> Data for the task
__________________________________________________

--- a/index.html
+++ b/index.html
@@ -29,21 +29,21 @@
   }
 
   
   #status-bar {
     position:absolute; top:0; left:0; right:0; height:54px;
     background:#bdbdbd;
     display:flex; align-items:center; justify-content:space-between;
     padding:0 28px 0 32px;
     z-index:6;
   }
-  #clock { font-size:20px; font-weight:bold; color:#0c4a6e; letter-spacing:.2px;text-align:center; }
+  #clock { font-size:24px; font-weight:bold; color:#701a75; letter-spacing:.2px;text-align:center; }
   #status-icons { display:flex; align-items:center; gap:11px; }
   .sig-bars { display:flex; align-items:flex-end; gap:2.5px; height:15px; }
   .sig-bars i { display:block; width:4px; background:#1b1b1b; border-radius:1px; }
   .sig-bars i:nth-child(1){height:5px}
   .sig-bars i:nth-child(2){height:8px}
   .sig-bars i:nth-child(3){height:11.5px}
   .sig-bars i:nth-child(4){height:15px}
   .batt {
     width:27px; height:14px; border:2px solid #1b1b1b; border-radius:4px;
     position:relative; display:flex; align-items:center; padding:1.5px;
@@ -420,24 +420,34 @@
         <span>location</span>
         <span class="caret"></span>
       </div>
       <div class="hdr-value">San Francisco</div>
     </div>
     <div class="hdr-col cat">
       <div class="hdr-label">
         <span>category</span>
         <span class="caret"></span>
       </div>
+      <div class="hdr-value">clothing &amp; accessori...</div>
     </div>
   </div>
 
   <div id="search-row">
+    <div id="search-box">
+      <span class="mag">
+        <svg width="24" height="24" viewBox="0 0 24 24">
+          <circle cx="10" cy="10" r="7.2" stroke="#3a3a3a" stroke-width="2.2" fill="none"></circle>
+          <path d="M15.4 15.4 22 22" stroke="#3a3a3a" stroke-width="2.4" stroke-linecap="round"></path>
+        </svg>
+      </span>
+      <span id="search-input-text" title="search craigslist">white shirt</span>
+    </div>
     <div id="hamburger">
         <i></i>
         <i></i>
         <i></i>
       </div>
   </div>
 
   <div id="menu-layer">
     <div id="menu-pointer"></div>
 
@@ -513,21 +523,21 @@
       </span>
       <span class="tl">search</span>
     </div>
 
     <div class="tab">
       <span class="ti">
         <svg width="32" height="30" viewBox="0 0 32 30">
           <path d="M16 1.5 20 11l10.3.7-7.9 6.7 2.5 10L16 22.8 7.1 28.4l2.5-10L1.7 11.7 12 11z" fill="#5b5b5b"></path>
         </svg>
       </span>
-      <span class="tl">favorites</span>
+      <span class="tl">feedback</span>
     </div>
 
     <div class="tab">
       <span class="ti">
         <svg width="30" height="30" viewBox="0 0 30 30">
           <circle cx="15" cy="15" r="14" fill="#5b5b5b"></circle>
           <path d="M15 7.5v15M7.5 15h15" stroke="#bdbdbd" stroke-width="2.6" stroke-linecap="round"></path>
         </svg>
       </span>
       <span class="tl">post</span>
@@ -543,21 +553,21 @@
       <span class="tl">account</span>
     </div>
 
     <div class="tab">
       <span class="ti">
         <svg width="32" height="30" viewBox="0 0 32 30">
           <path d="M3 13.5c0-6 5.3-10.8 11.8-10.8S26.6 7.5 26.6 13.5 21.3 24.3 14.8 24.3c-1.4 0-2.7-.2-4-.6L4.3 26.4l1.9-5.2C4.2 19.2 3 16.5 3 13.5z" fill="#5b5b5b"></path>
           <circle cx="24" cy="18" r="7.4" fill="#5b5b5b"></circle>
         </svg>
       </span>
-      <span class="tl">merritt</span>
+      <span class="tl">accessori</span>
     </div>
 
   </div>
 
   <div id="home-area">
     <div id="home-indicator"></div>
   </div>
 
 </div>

__________________________________________________

> What is needed
Each line in the data that holds the string "size" must be returned.

> Answer to the exercise
-  #clock { font-size:20px; font-weight:bold; color:#0c4a6e; letter-spacing:.2px;text-align:center; }
+  #clock { font-size:24px; font-weight:bold; color:#701a75; letter-spacing:.2px;text-align:center; }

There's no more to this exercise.